*** Block opens ***

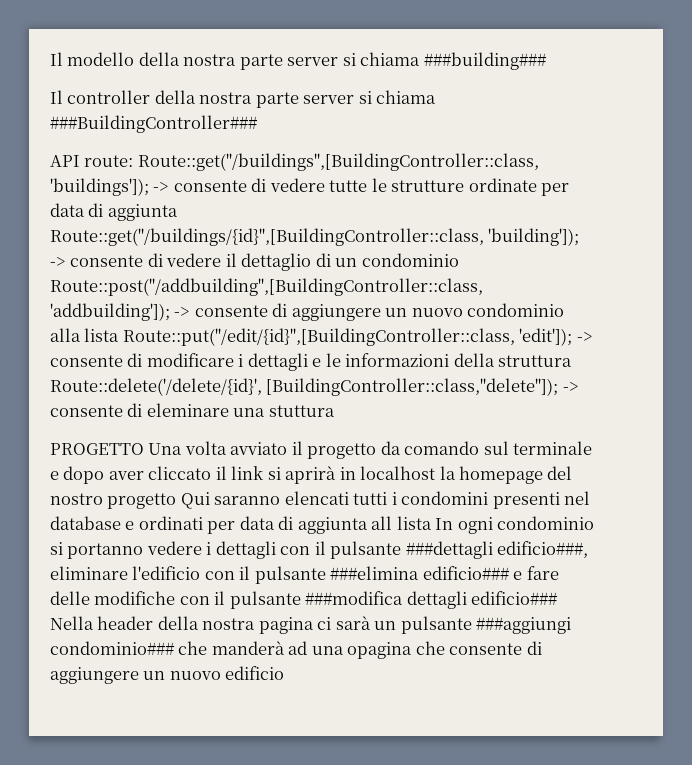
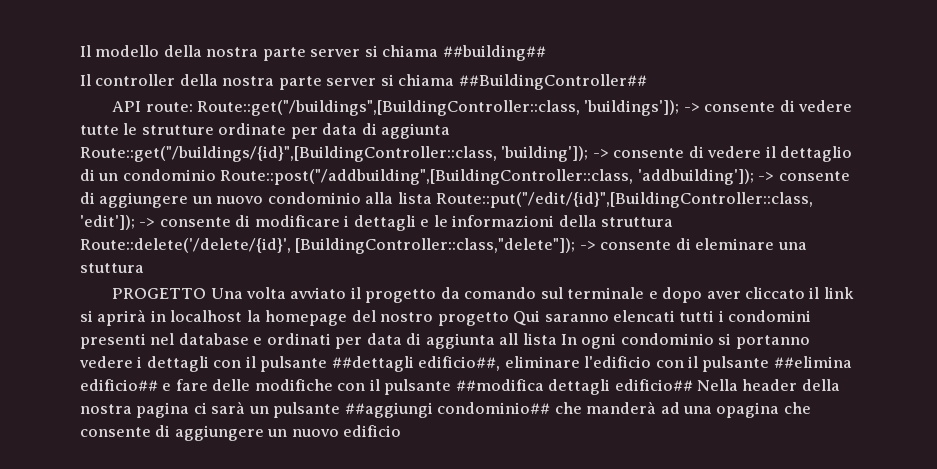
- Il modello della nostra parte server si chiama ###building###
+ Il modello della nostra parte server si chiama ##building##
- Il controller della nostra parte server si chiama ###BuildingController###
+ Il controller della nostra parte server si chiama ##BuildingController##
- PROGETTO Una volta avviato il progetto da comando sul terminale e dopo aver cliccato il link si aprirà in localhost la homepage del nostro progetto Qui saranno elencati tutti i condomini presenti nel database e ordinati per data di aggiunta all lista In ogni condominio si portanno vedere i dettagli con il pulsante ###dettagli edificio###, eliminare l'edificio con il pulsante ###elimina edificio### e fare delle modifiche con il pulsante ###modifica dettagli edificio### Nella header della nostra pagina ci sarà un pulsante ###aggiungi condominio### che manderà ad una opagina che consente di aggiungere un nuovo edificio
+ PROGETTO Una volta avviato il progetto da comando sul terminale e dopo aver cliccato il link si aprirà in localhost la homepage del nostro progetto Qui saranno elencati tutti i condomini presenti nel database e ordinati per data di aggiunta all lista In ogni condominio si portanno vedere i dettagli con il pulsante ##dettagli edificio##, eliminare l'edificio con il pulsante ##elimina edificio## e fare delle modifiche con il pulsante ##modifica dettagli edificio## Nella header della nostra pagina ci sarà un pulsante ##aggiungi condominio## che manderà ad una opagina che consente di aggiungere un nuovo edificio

*** Block closes ***

** What is required **
Report every line of the entries that carries the word "server".

** Exercise result **
- Il modello della nostra parte server si chiama ###building###
+ Il modello della nostra parte server si chiama ##building##
- Il controller della nostra parte server si chiama ###BuildingController###
+ Il controller della nostra parte server si chiama ##BuildingController##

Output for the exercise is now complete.